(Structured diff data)
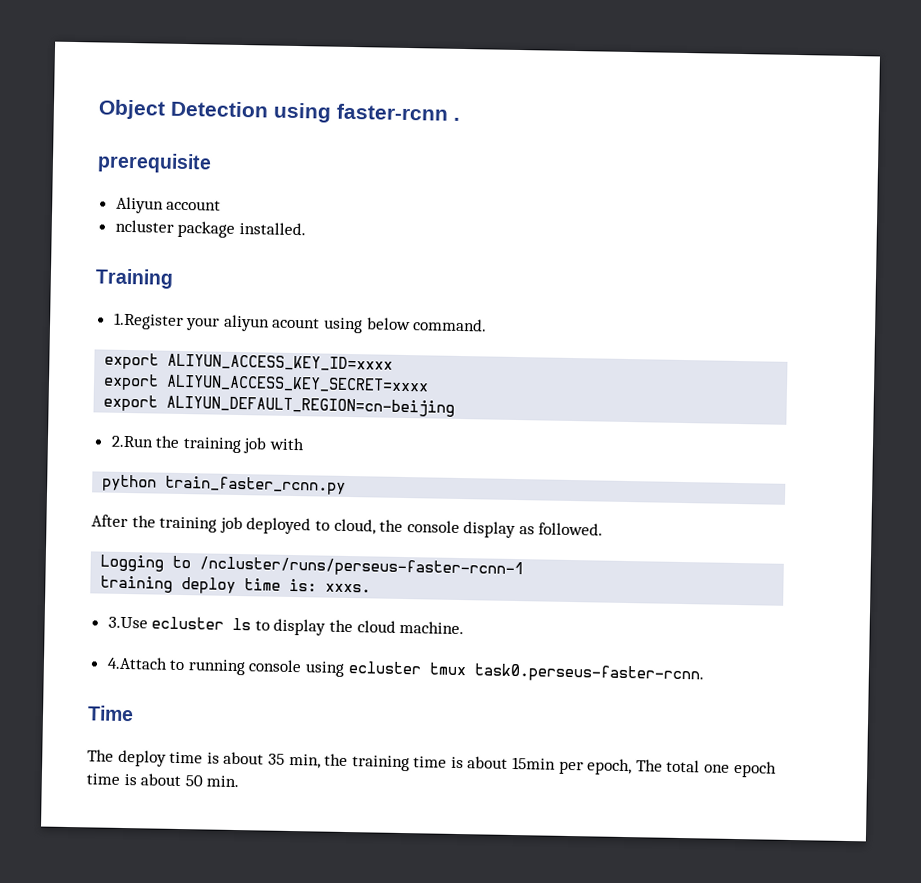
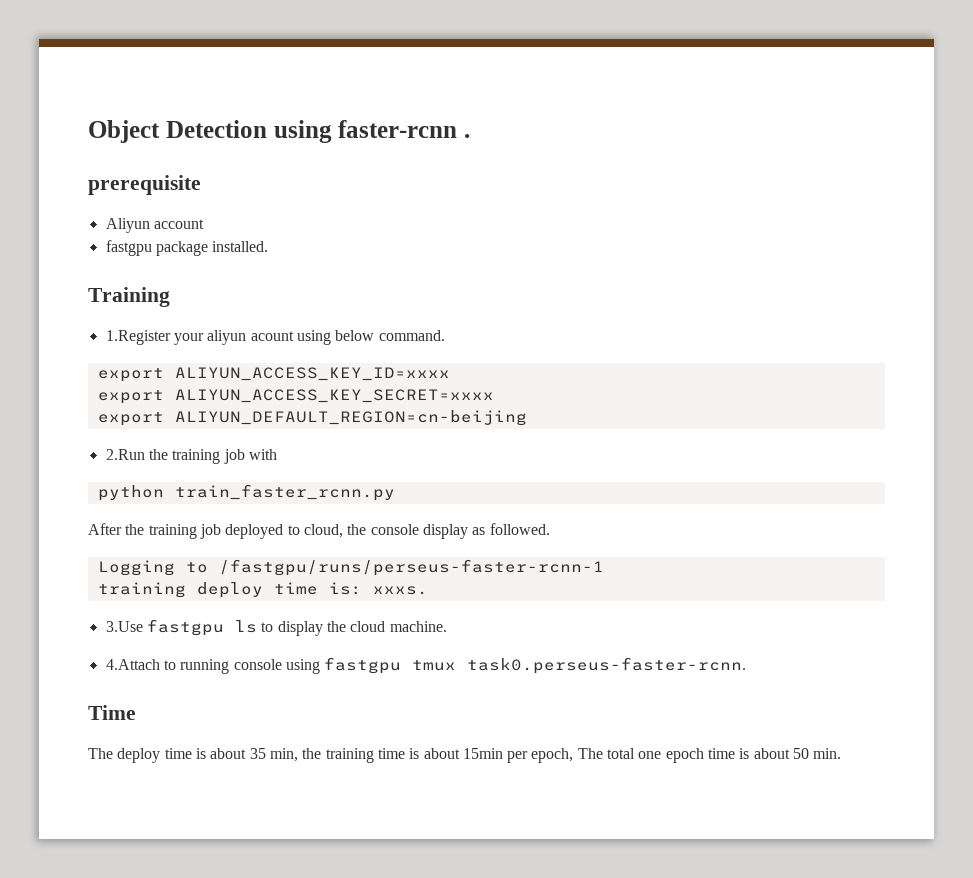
- ncluster package installed.
+ fastgpu package installed.
- Logging to /ncluster/runs/perseus-faster-rcnn-1
+ Logging to /fastgpu/runs/perseus-faster-rcnn-1
- 3.Use ecluster ls to display the cloud machine.
+ 3.Use fastgpu ls to display the cloud machine.
- 4.Attach to running console using ecluster tmux task0.perseus-faster-rcnn.
+ 4.Attach to running console using fastgpu tmux task0.perseus-faster-rcnn.

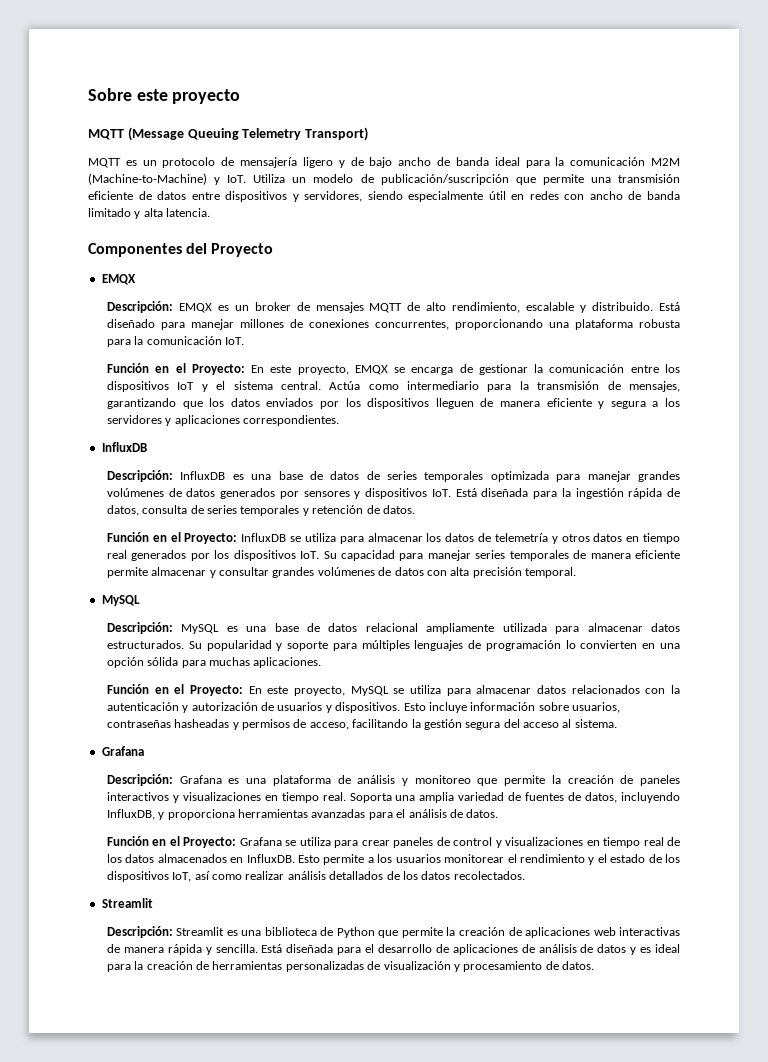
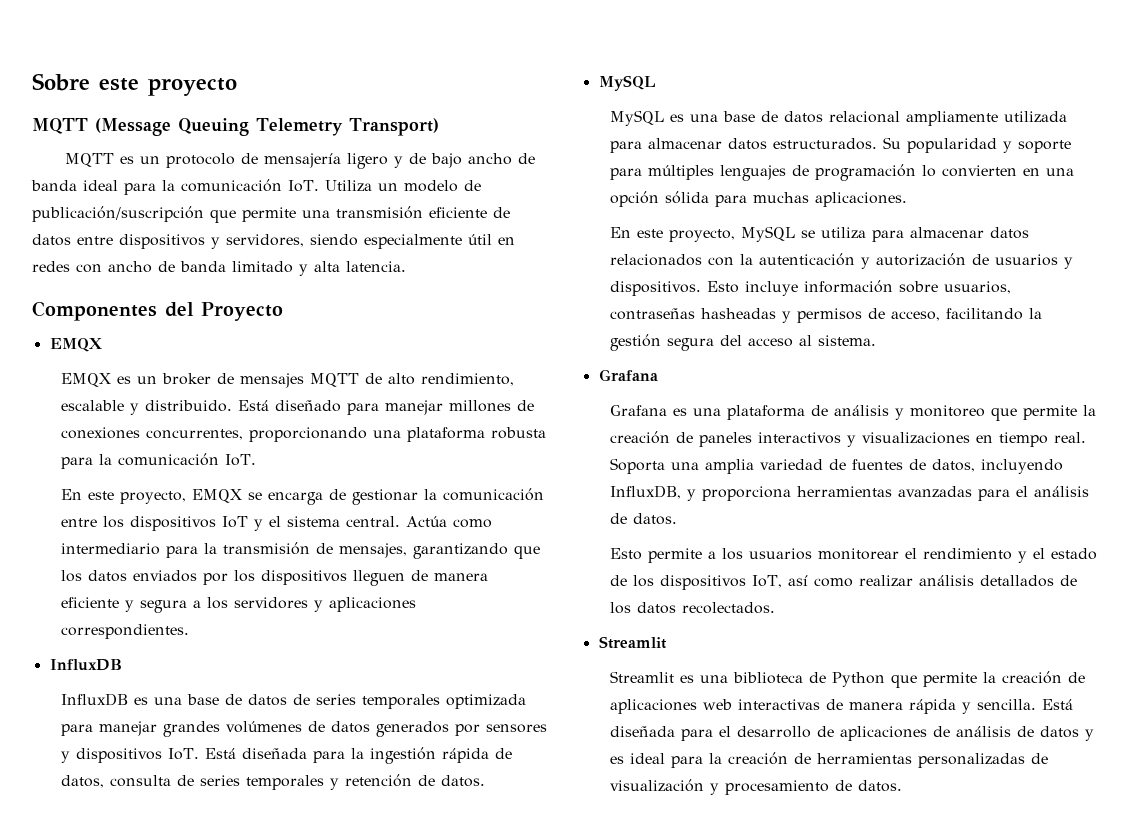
- MQTT es un protocolo de mensajería ligero y de bajo ancho de banda ideal para la comunicación M2M (Machine-to-Machine) y IoT. Utiliza un modelo de publicación/suscripción que permite una transmisión eficiente de datos entre dispositivos y servidores, siendo especialmente útil en redes con ancho de banda limitado y alta latencia.
+ MQTT es un protocolo de mensajería ligero y de bajo ancho de banda ideal para la comunicación IoT. Utiliza un modelo de publicación/suscripción que permite una transmisión eficiente de datos entre dispositivos y servidores, siendo especialmente útil en redes con ancho de banda limitado y alta latencia.
- Descripción: EMQX es un broker de mensajes MQTT de alto rendimiento, escalable y distribuido.
+ EMQX es un broker de mensajes MQTT de alto rendimiento, escalable y distribuido.
- Función en el Proyecto: En este proyecto, EMQX se encarga de gestionar la comunicación entre los dispositivos IoT y el sistema central.
+ En este proyecto, EMQX se encarga de gestionar la comunicación entre los dispositivos IoT y el sistema central.
- Descripción: InfluxDB es una base de datos de series temporales optimizada para manejar grandes volúmenes de datos generados por sensores y dispositivos IoT. Está diseñada para la ingestión rápida de datos, consulta de series temporales y retención de datos.
+ InfluxDB es una base de datos de series temporales optimizada para manejar grandes volúmenes de datos generados por sensores y dispositivos IoT. Está diseñada para la ingestión rápida de datos, consulta de series temporales y retención de datos.
- Función en el Proyecto: InfluxDB se utiliza para almacenar los datos de telemetría y otros datos en tiempo real generados por los dispositivos IoT. Su capacidad para manejar series temporales de manera eficiente permite almacenar y consultar grandes volúmenes de datos con alta precisión temporal.
- Descripción: MySQL es una base de datos relacional ampliamente utilizada para almacenar datos estructurados.
+ MySQL es una base de datos relacional ampliamente utilizada para almacenar datos estructurados.
- Función en el Proyecto: En este proyecto, MySQL se utiliza para almacenar datos relacionados con la autenticación y autorización de usuarios y dispositivos.
+ En este proyecto, MySQL se utiliza para almacenar datos relacionados con la autenticación y autorización de usuarios y dispositivos.
- Descripción: Grafana es una plataforma de análisis y monitoreo que permite la creación de paneles interactivos y visualizaciones en tiempo real.
+ Grafana es una plataforma de análisis y monitoreo que permite la creación de paneles interactivos y visualizaciones en tiempo real.
- Función en el Proyecto: Grafana se utiliza para crear paneles de control y visualizaciones en tiempo real de los datos almacenados en InfluxDB.
- Descripción: Streamlit es una biblioteca de Python que permite la creación de aplicaciones web interactivas de manera rápida y sencilla.
+ Streamlit es una biblioteca de Python que permite la creación de aplicaciones web interactivas de manera rápida y sencilla.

**Exercise brief:** As the answer, set down only the lines from the data above between the one holding "- Función en el Proyecto: En este proyecto, MySQL" and the one holding "- Descripción: Grafana", inclusive, exactly as they read.

**Answer:**
- Función en el Proyecto: En este proyecto, MySQL se utiliza para almacenar datos relacionados con la autenticación y autorización de usuarios y dispositivos.
+ En este proyecto, MySQL se utiliza para almacenar datos relacionados con la autenticación y autorización de usuarios y dispositivos.
- Descripción: Grafana es una plataforma de análisis y monitoreo que permite la creación de paneles interactivos y visualizaciones en tiempo real.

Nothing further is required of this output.